I have a couple of questions regarding the HADDOCK3-alascan workflow and MD simulation:
Alascan workflow:
What is the recommended cutoff for identifying hotspot residues? Is there a generally accepted threshold (e.g., Δscore < -2 or -3), or should hotspots be defined statistically (e.g., as outliers beyond 1.5×IQR among interface residues within 5 Å)? I would appreciate guidance on best practices for interpreting these results. Additionally, there is a question regarding the number of models to run the alascan workflow. In the HADDOCK3 paper, only the top model is analyzed and shown, while the user manual indicates that multiple refined models are generated by a specified sampling factor.
OpenMM / MD performance:
I managed to install OpenMM and it is correctly invoked within HADDOCK3 runs. However, I noticed that it appears to run on CPU only, making it significantly slower compared to standalone OpenMM usage on macOS, where GPU acceleration (e.g., via OpenCL platform specified) can be enabled.
Is there currently a way to specify the OpenMM platform within HADDOCK3, or are there plans to support GPU acceleration in future releases?
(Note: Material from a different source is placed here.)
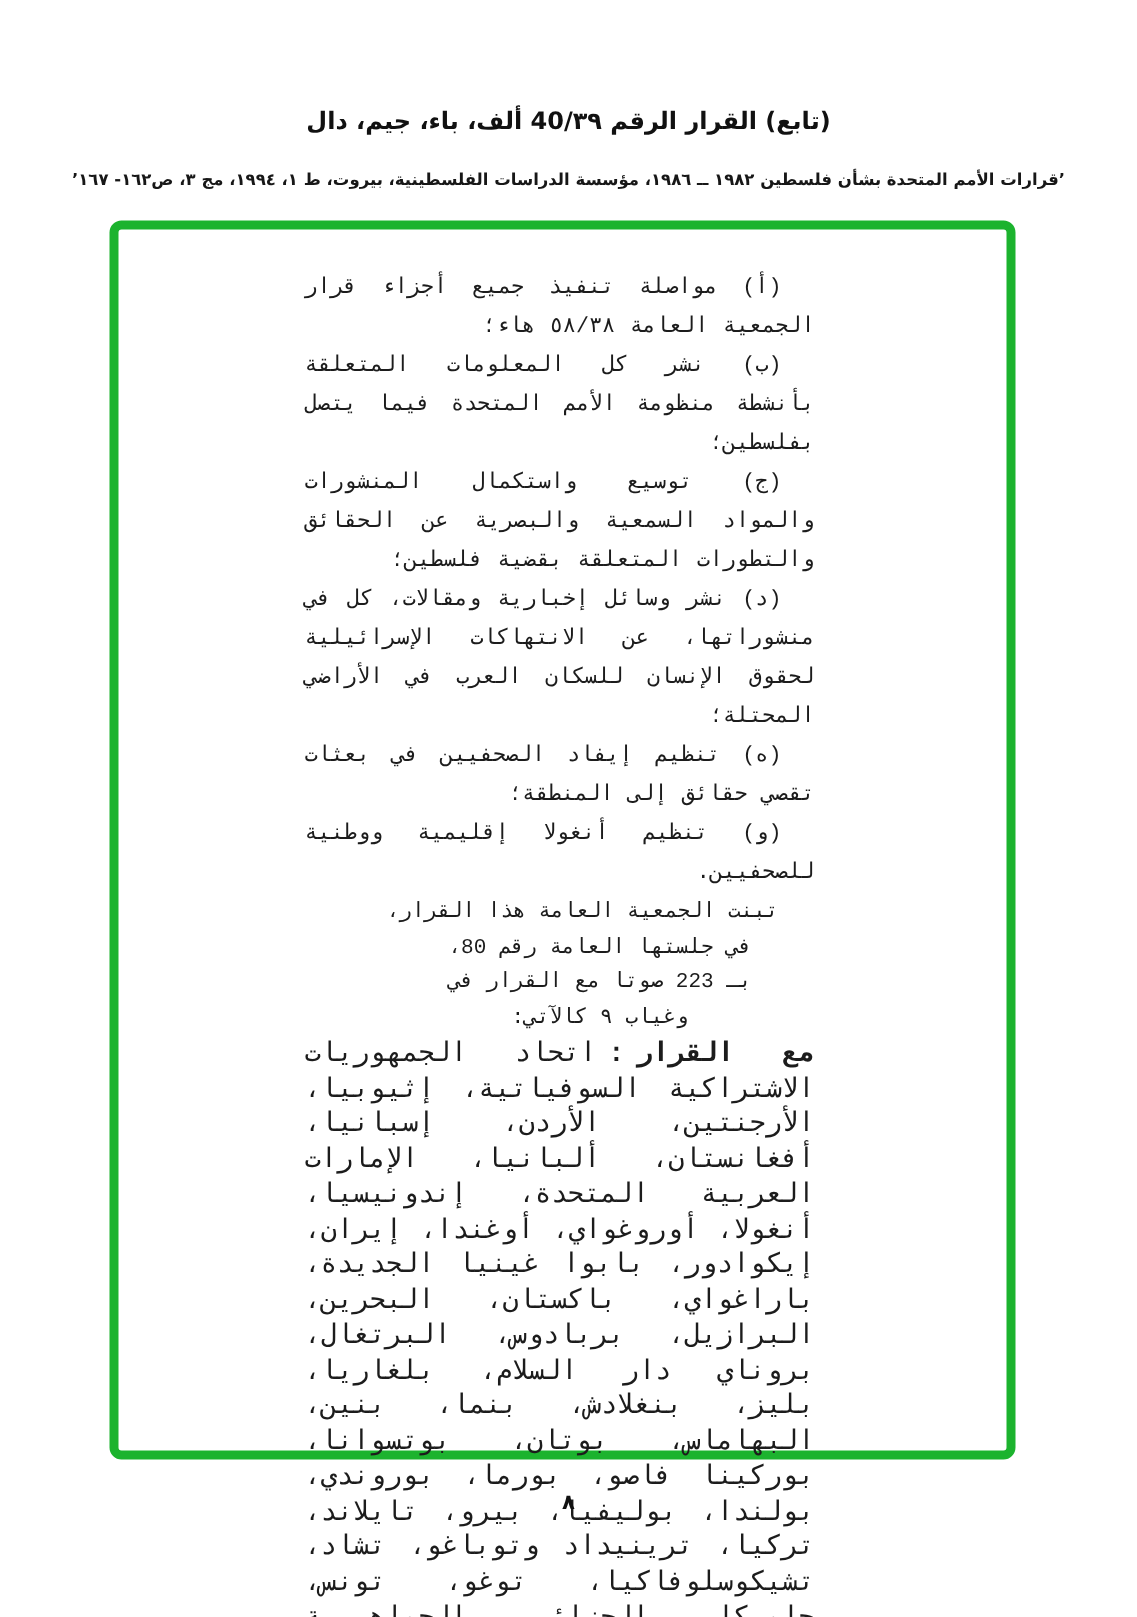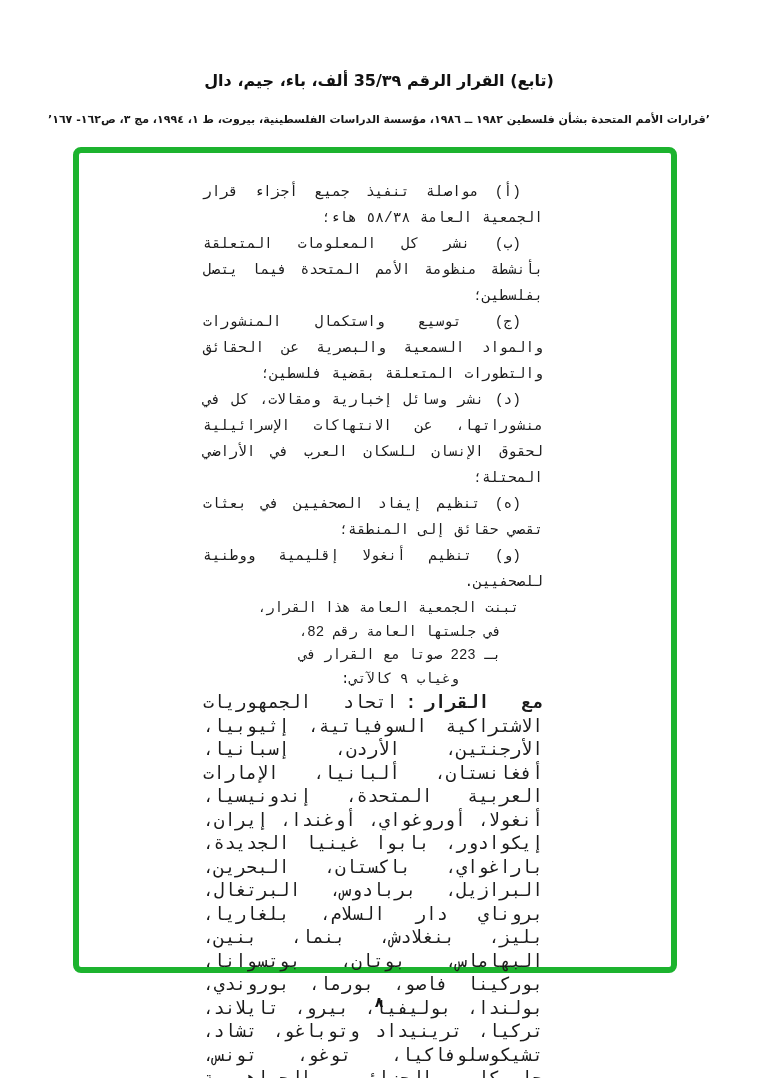"(تابع) القرار الرقم 35/٣٩ ألف،" p.doc-title { text: 35/٣٩ -> 40/٣٩ }
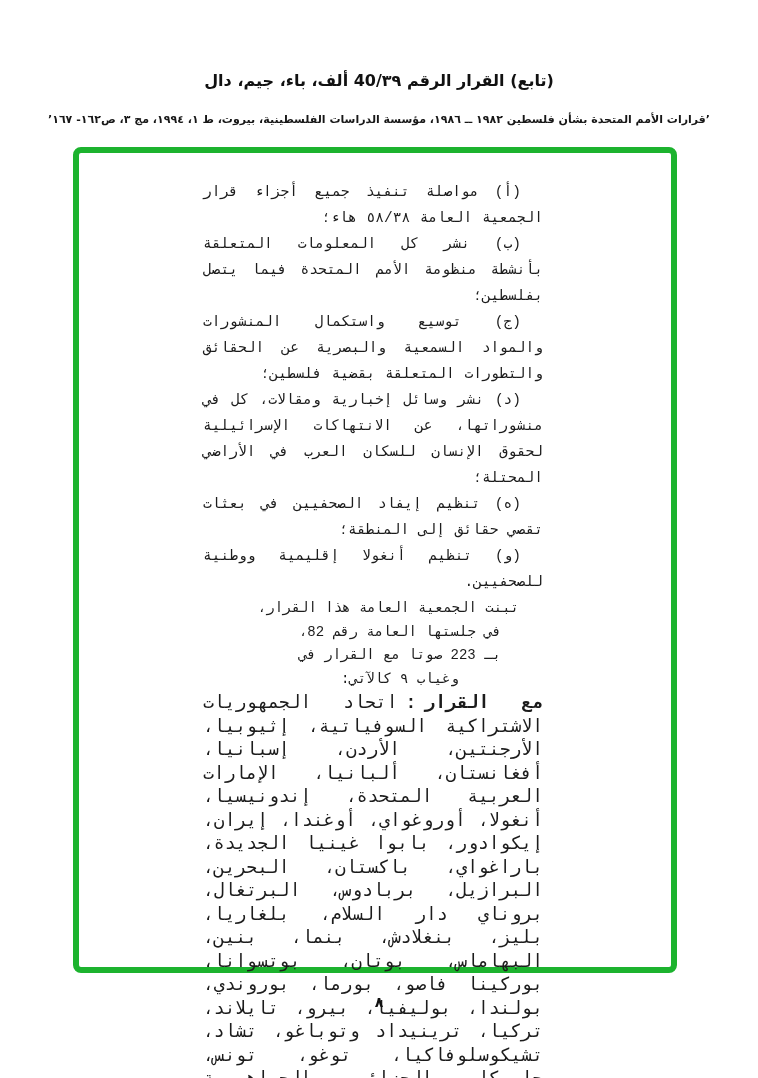"في جلستها العامة رقم 82،" div.adoption-line { text: 82 -> 80 }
At last, I would like to express my strong interest in potential future support for cryo-EM restraints to guide docking workflows in HADDOCK3, like webserver 2.4/2.5 ver..
Dear user,
Thanks for your interest in using HADDOCK3 for your research.
In [alascan] module:
we do not recommend any cutoff for identifying hotspot residues, but this rather give a qualitative appreciation of the potential residues that are important / specific for the interaction.
Indeed, in the paper we only show the result for one model. But the module can be run on multiple models. If they are clustered, the results are averaged among cluster members.
[openmm] module:
Usually, OpenMM detects by itself if the GPU is available (tested on Linux only), and should use it by default. It falls back on CPU mode if undetected. It probably means that it cannot by default detect the GPU on the MacOS. I will try to investigate, but I first need to find a MacOS with a GPU on it
Cryo-EM: It is planned to be added back to the code in the future, but I cannot yet announce any date.
Thanks for the clarification, and that makes sense. Initially, I was hoping for something more directly comparable to haddock suite tools like Spot-On, mainly to get clearer leads.
I also tried running alascan on multiple models by first using the mdrun module to generate refined structures from the top-ranked model. However, I noticed that the variation per-interface-residue is still quite high. I’m considering increasing the sampling factor (e.g., from 10 to 50) to see if the results converge better; does that sound like a reasonable approach to you?
Also, thank you for considering both OpenMM GPU support and future EM restraint incorporation; that would be fantastic to see. Really appreciate the continued development!
I think it is a great idea to run an MD refinement before:
# ... something before
# Perform MD refinement
[mdref]
sampling_factor = 10 # for each input molecule, generate 10 MD runs
# If you only have 1 input molecule, you could increase this value
# Cluster them
[clustfcc]
# Run the alanine-scanning module
[alascan]
Interesting… could that be the reason I built a new haddock image containing openmm and pdbfixer, so when I start running this new image haddock-openmm, it won’t take the GPU to work?
(base) ~ % nano Dockerfile.openmm
# paster below in the Dockerfile and write out, enter, and exit the editor.
FROM haddock3
# Install OpenMM + pdbfixer
RUN python -m pip install --no-cache-dir openmm pdbfixer
I assume your haddock is installed locally, so basically I need to install both in the same virtual environment like using conda command and it should work then?